Welcome to the new breed of hopelessness, population: two. Thrillrot, the Denver duo, isn't interested in making friends or easing you into the water. This self-titled debut is a full-fledged savage punch to the gut, channelling everything from economic despair to existential rot and spitting it back out as hard-hitting, energetic metalcore/hardcore crossover. They even cite philosopher Peter Wessel Zapffe, which tells you they aren't just angry, they've done the homework on why we're all miserable.
Across twelve tracks, the band delivers raw intensity without apology. This is a tight, visceral sound, driven by thunderous drums and blistering guitars that somehow manage to sound both incredibly massive and incredibly focused, like a perfectly aimed lightning strike. Every song feels like a wound—self-inflicted and wide open—and the surgical precision of the songwriting just twists the knife.
The album starts banking on pure aggression from the jump. The Dissolution Of Life and A Pledge, A Promise fly past like a highway pile-up, blending urgency with rhythmic complexity. They manage to find the groove in the breakdown, making the violence entirely head-nod worthy. H.O.L.E. keeps that pressure locked in, proving that you don't need five people to create a wall of sound; you just need two people who know exactly where to apply the pressure.

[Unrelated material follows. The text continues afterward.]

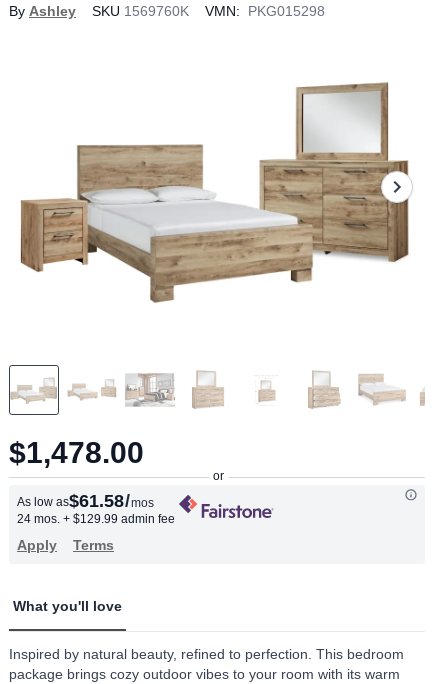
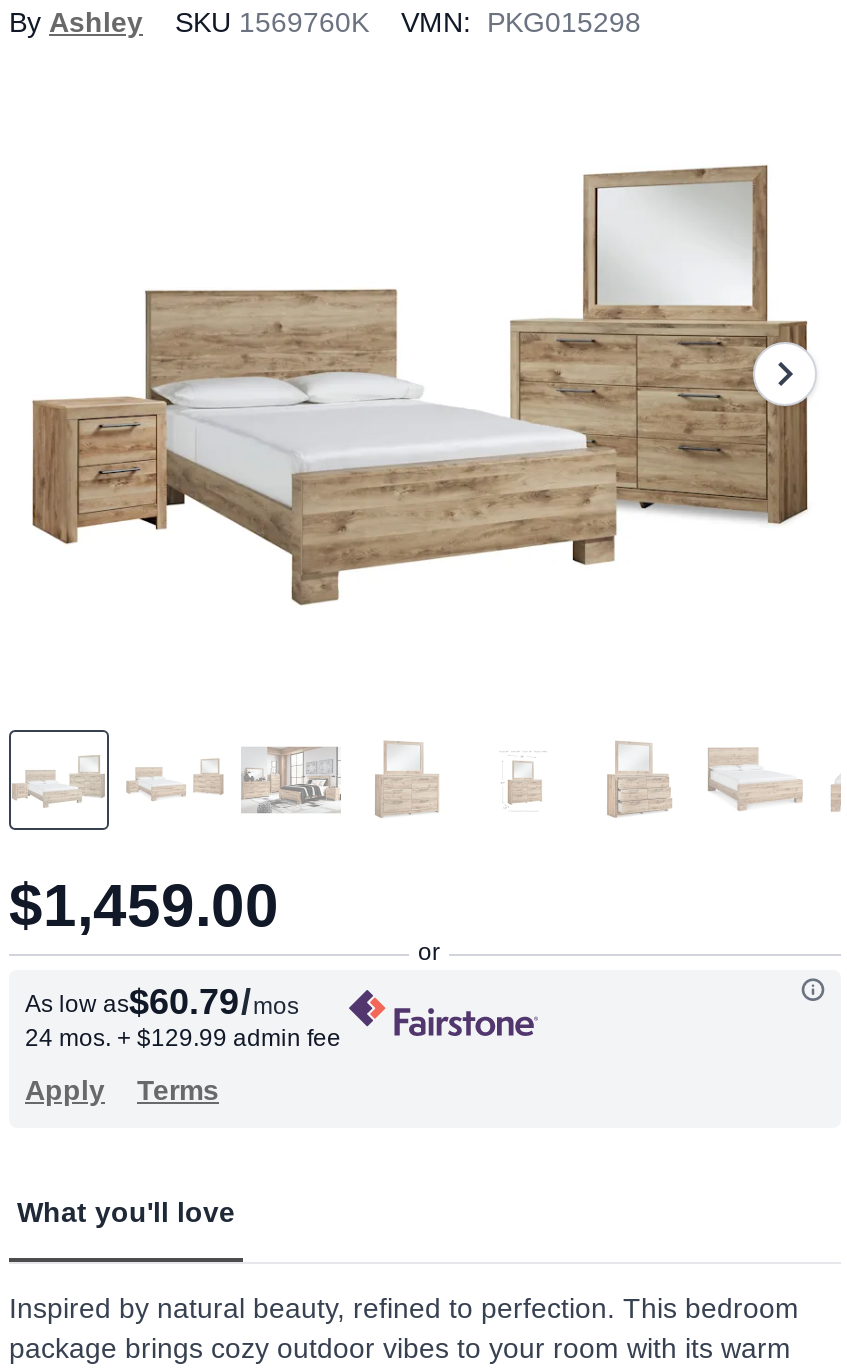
- $1,478.00
+ $1,459.00

- As low as$61.58 /mos
+ As low as$60.79 /mos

Feedback Loop stands out as a commentary on mental weariness, delivering a kind of sonic whiplash as it whips between frantic pacing and sudden, crushing slowdowns. But the absolute highlight is Anthem, a track that lives up to its name: a rallying cry for the disillusioned and defiant. It’s got that raw, relentless edge that cuts through the noise. It’s a track that says, "This ain't for the faint of heart," and you believe every word of it.
Thrillrot is not a meditation; it's a confrontation. It takes generational trauma, channels it through a high-gain amp, and offers zero resolution, only the savage satisfaction of shared aggression. If you've been looking for music that validates your suspicion that everything is, in fact, getting worse, this is your soundtrack. It’s a brilliant, brutal feast of fury. 8/10
IAN – Come On Everybody, Let's Do Nothing! (Human Worth)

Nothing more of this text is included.